The Labour Standard was a short-lived trade unionist newspaper in London, published between May 1881 and July 1885. It described itself as 'the recognised industrial journal of the organised trades of the United Kingdom'.

The paper's initial editor was George Shipton, Secretary of the London Trades Council. In February 1884 Shipton was replaced by William Barnett, who edited it until its closure.

The paper was published every Saturday and sold for one penny. Each edition consisted of eight pages.

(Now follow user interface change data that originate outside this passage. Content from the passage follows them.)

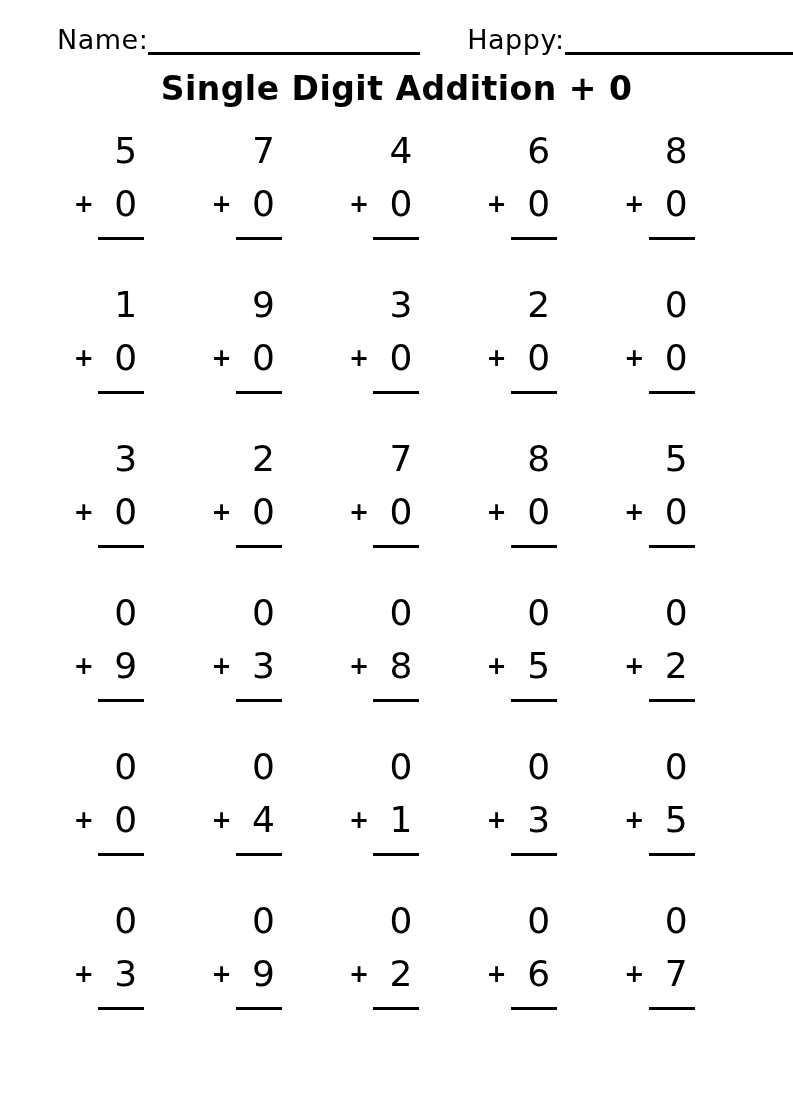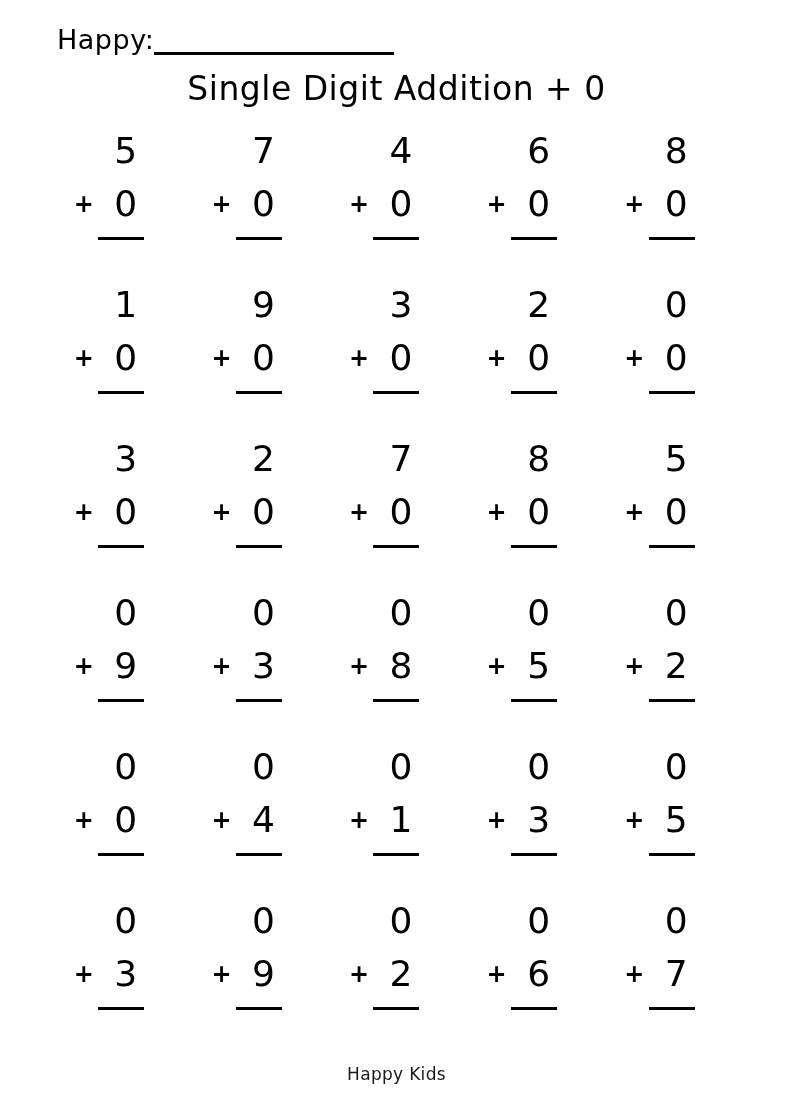"Name:" div.field { html: none -> <div> <span>Name:</span> <span></span> </div> }
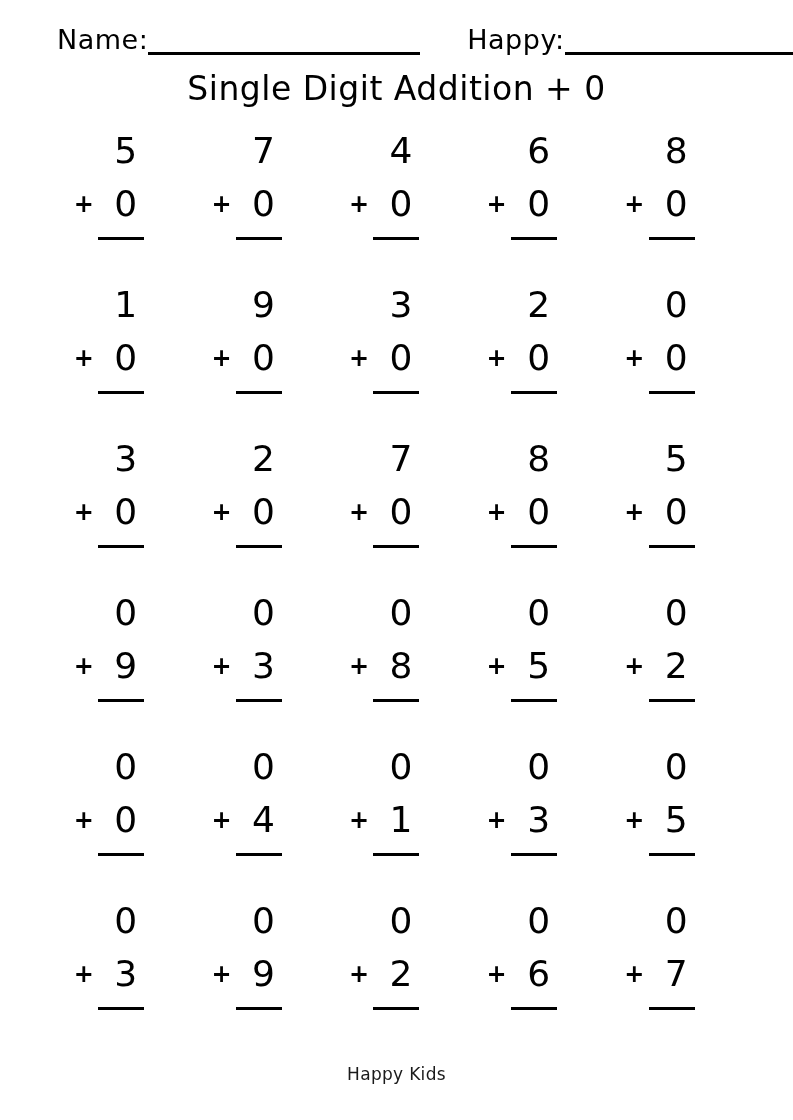"Single Digit Addition + 0" .title { font-weight: 400 -> 700 }
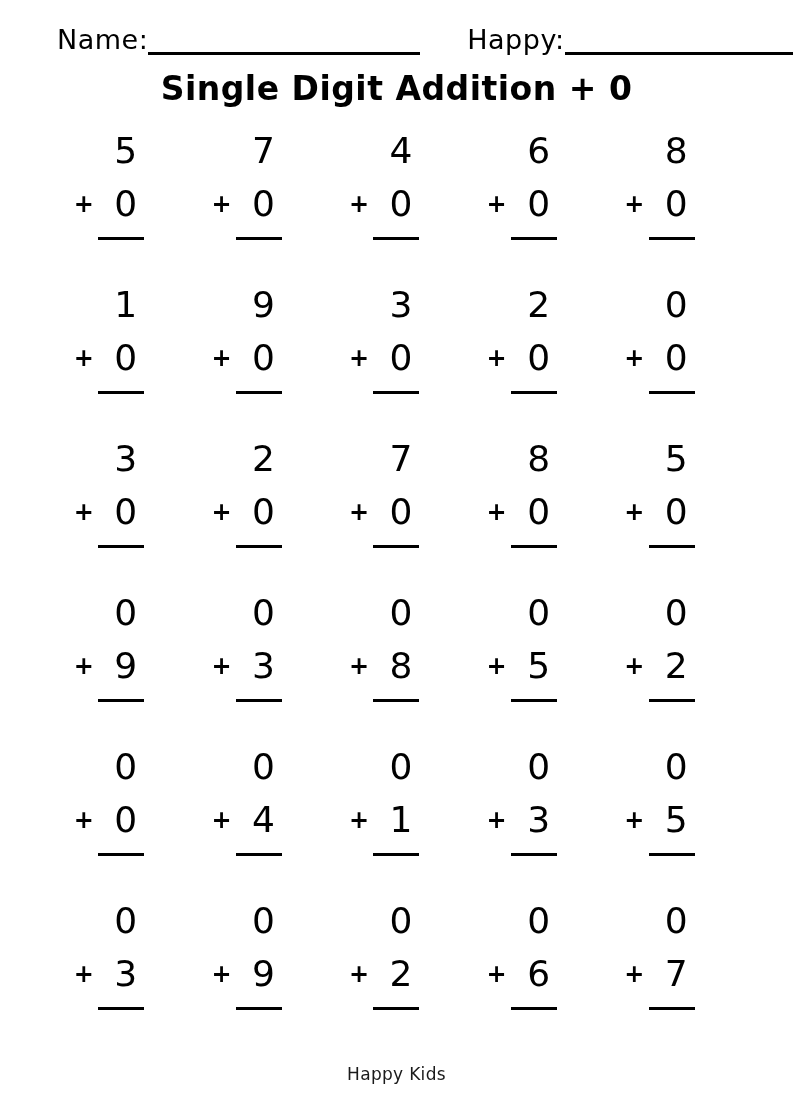"Happy Kids" footer.footer { html: <footer>Happy Kids</footer> -> none }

The paper is principally remembered for publishing a number of articles by Frederick Engels. Engels ceased to be a contributor after Shipton complained that an article by Karl Kautsky was "too strong"; Engels remarked that as some of his own articles would be even stronger, it would be best if he did not submit further articles.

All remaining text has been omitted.